Douce la vie d’entre-deux. Aube, silex, soir du chien au loup, course à l’affût des dernières lueurs et de la nuit ensemble, jour épris d’obscur, noir luminescent.

Dans la chambre, la vie coule, simple. Livre ouvert, page pliée.

Je ne sais pas quitter, mettre fin. Crains pareillement l’émotion brute des retrouvailles, la fièvre des aéroports pour une arrivée, un départ. Cette embrassade-là, qui ne peut ressembler aux autres.

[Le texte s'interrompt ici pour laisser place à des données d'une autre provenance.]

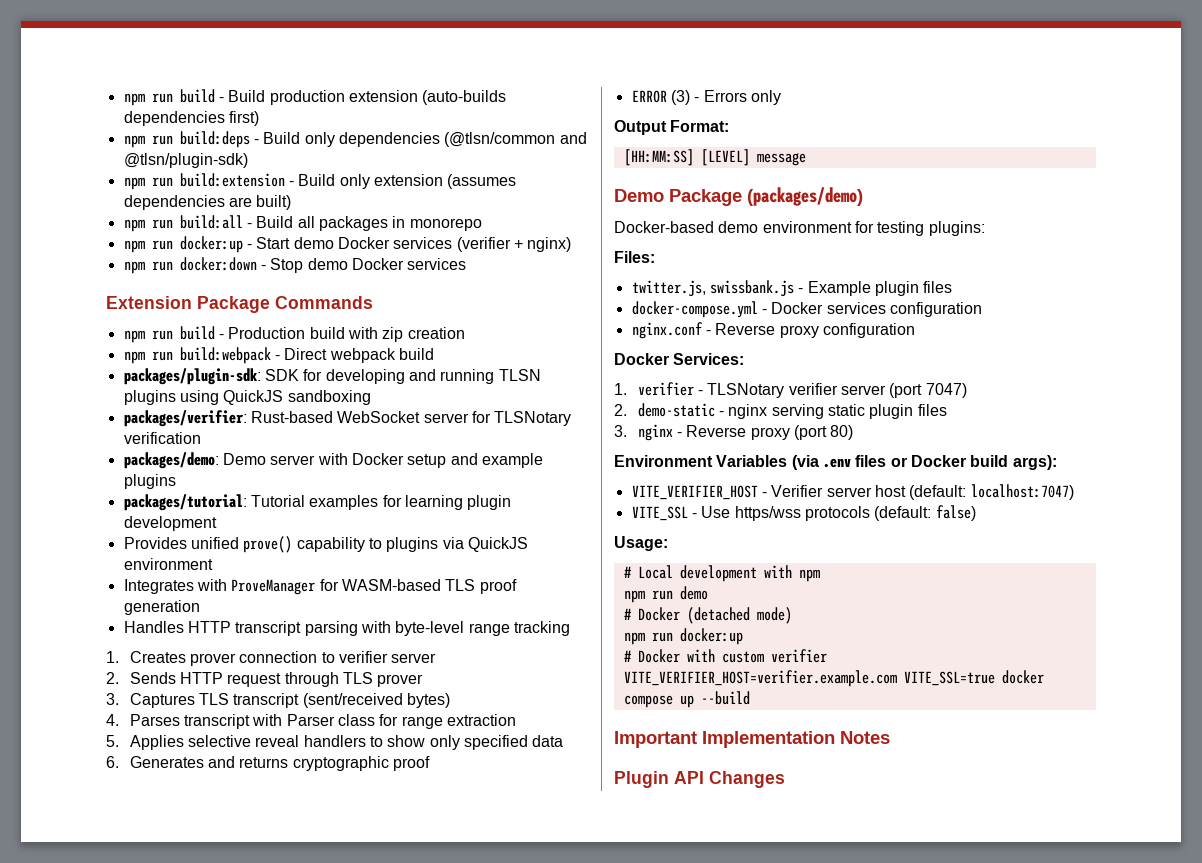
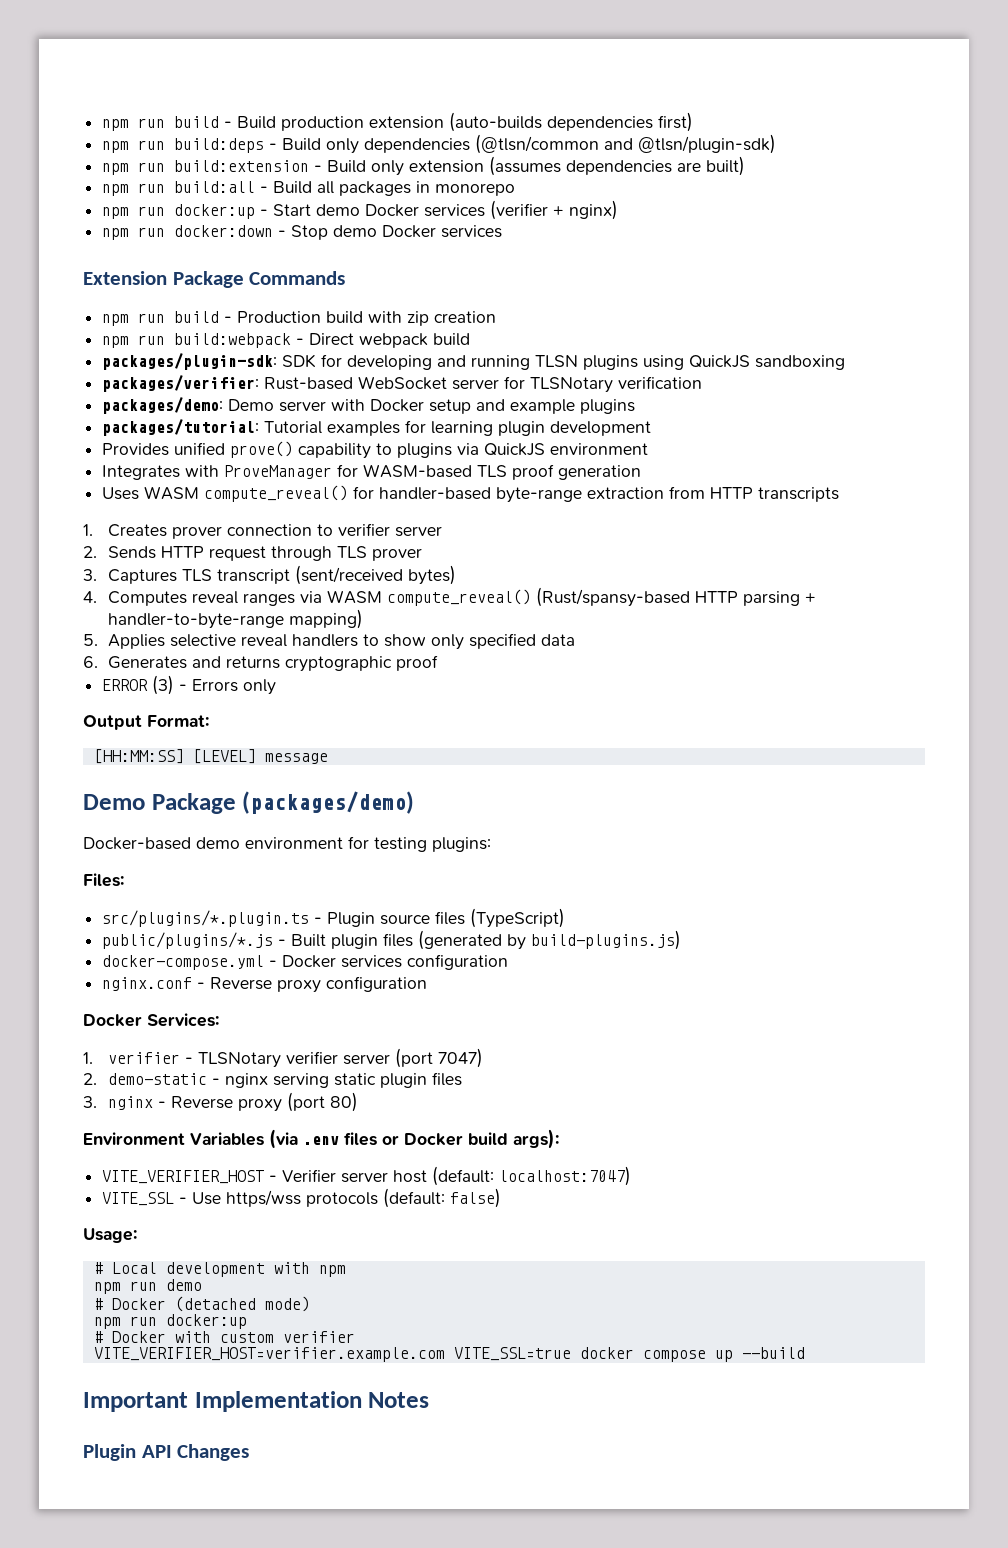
- Handles HTTP transcript parsing with byte-level range tracking
+ Uses WASM compute_reveal() for handler-based byte-range extraction from HTTP transcripts
- 4. Parses transcript with Parser class for range extraction
+ 4. Computes reveal ranges via WASM compute_reveal() (Rust/spansy-based HTTP parsing + handler-to-byte-range mapping)
- twitter.js, swissbank.js - Example plugin files
+ src/plugins/*.plugin.ts - Plugin source files (TypeScript)
+ public/plugins/*.js - Built plugin files (generated by build-plugins.js)

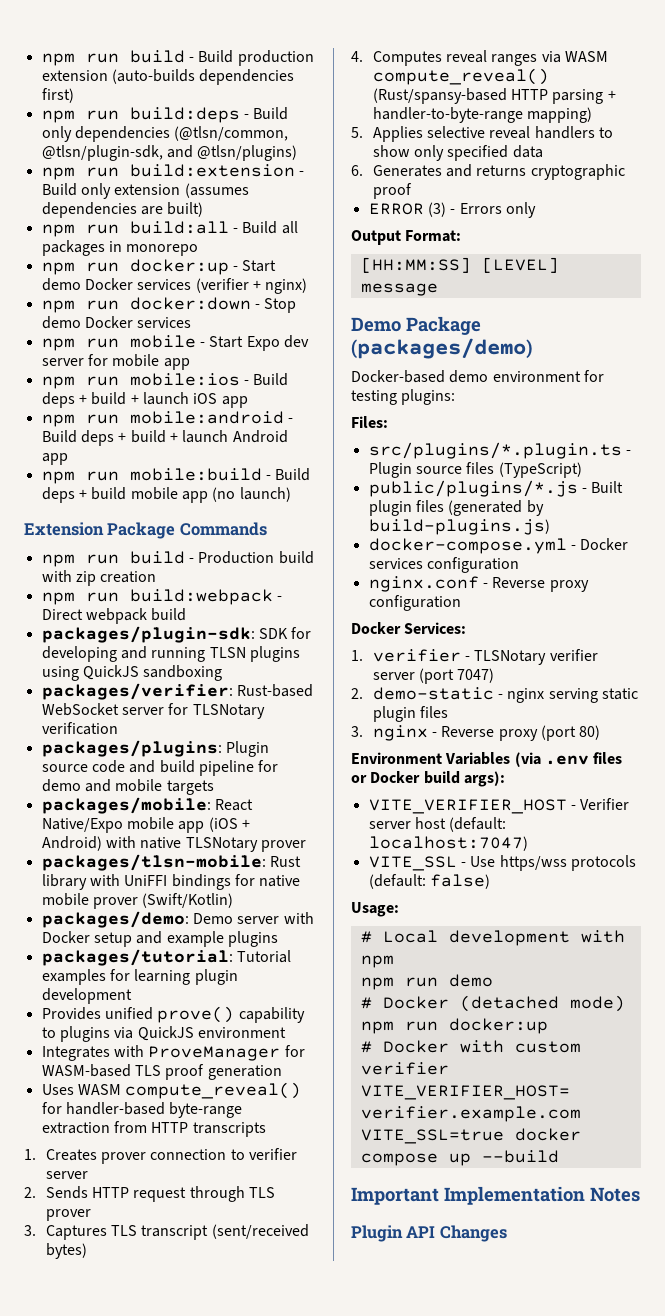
- npm run build:deps - Build only dependencies (@tlsn/common and @tlsn/plugin-sdk)
+ npm run build:deps - Build only dependencies (@tlsn/common, @tlsn/plugin-sdk, and @tlsn/plugins)
+ npm run mobile - Start Expo dev server for mobile app
+ npm run mobile:ios - Build deps + build + launch iOS app
+ npm run mobile:android - Build deps + build + launch Android app
+ npm run mobile:build - Build deps + build mobile app (no launch)
+ packages/plugins: Plugin source code and build pipeline for demo and mobile targets
+ packages/mobile: React Native/Expo mobile app (iOS + Android) with native TLSNotary prover
+ packages/tlsn-mobile: Rust library with UniFFI bindings for native mobile prover (Swift/Kotlin)

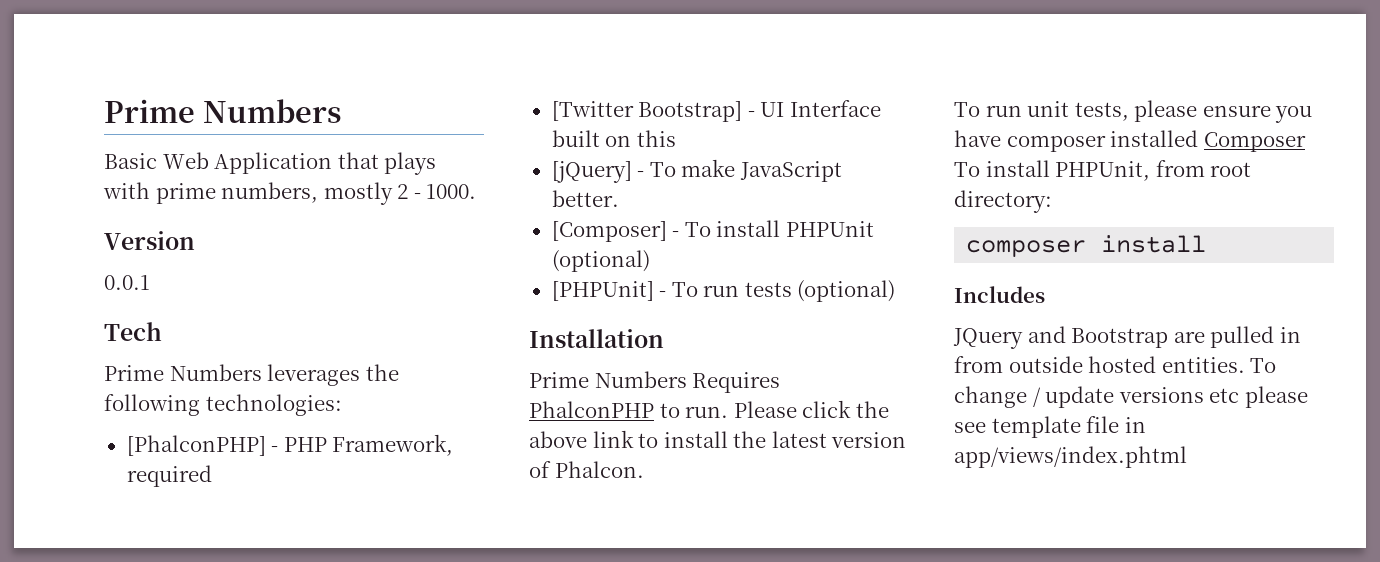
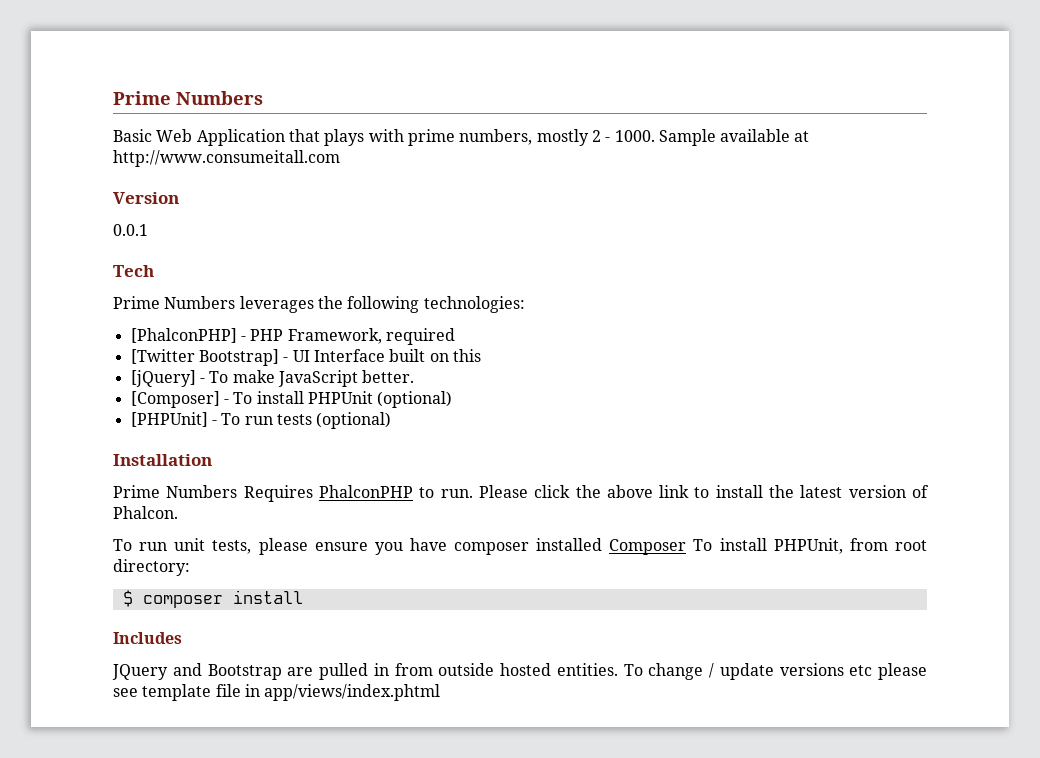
+ Sample available at http://www.consumeitall.com
- composer install
+ $ composer install

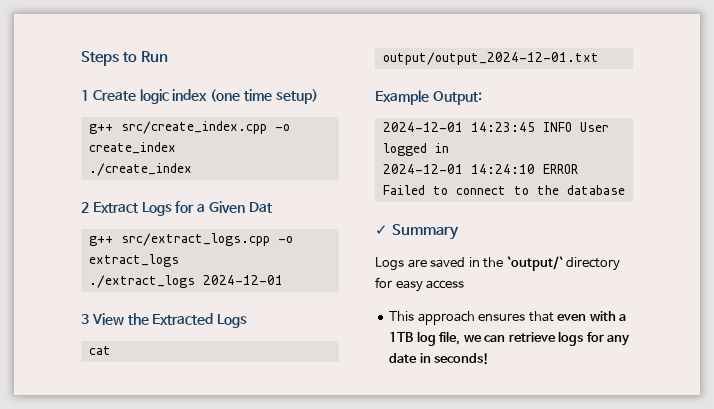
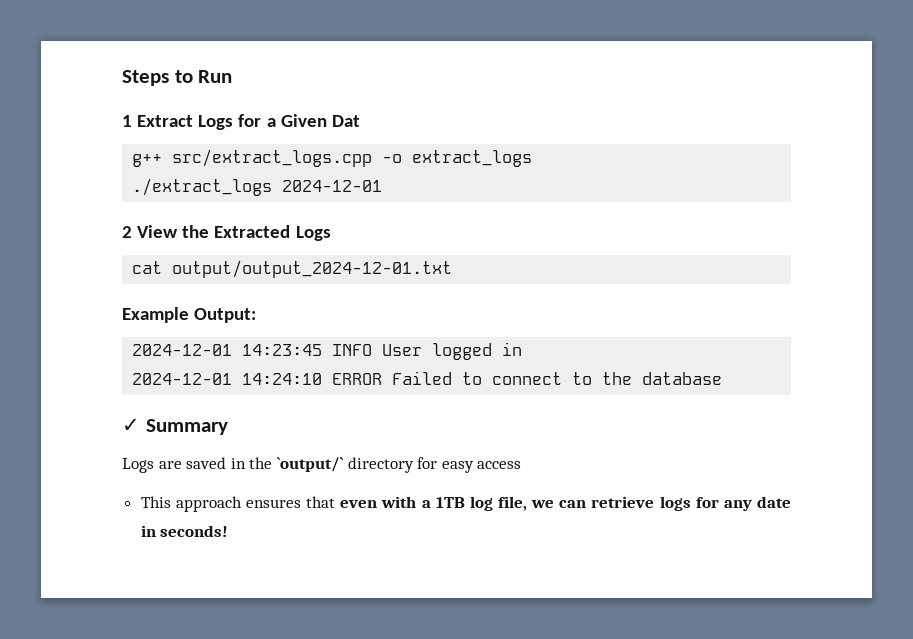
- 1 Create logic index (one time setup)
- g++ src/create_index.cpp -o create_index
- ./create_index
- 2 Extract Logs for a Given Dat
+ 1 Extract Logs for a Given Dat
- 3 View the Extracted Logs
+ 2 View the Extracted Logs

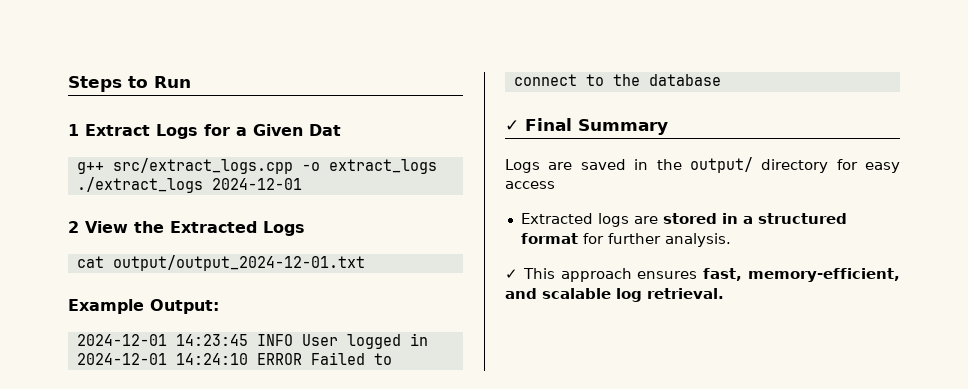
- ✓ Summary
+ ✓ Final Summary
- Logs are saved in the `output/` directory for easy access
+ Logs are saved in the output/ directory for easy access
- This approach ensures that even with a 1TB log file, we can retrieve logs for any date in seconds!
+ Extracted logs are stored in a structured format for further analysis.
+ ✓ This approach ensures fast, memory-efficient, and scalable log retrieval.

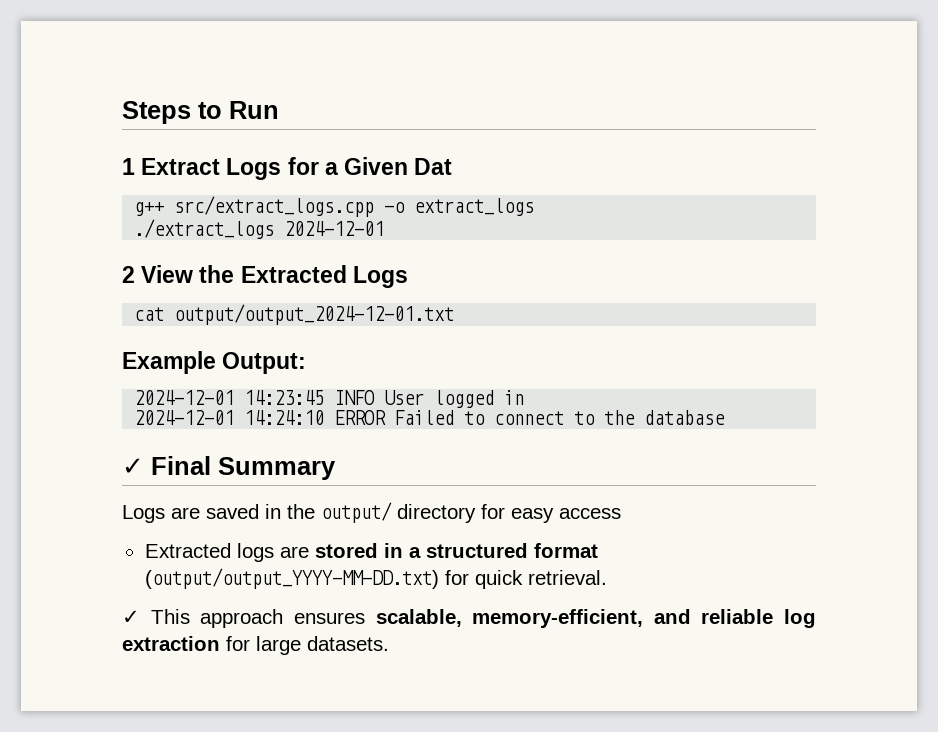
- Extracted logs are stored in a structured format for further analysis.
+ Extracted logs are stored in a structured format (output/output_YYYY-MM-DD.txt) for quick retrieval.
- ✓ This approach ensures fast, memory-efficient, and scalable log retrieval.
+ ✓ This approach ensures scalable, memory-efficient, and reliable log extraction for large datasets.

Je n’aime ni le début, ni la fin.

Je préfère de loin la vie au milieu, la banalité douce de l’entre deux, des matins pareils, tasse de café oubliée pas finie, maille défaite dans ton pull, poème griffonné, dessin du doigt sur le dos de celui qui s’endormira d’abord. Entre le sommeil et le jour, la nuit et le reste. Les premières odeurs de ta peau, me laisser assaillir.

Ce dont peut-être, les autres ne se souviennent pas. La beauté du geste infime, de ce baiser-là engourdi, à 8h02 derrière ton oreille, la demi-sensation.

Ce qui reste, c’est celà. L’entre deux, le presque rien.
Le non-évènement. Le minuscule qui flottera toujours, entre la mémoire et l’oubli, l’amour et le néant.  Les kilomètres de petites choses qui nous liaient, entre (nous) deux.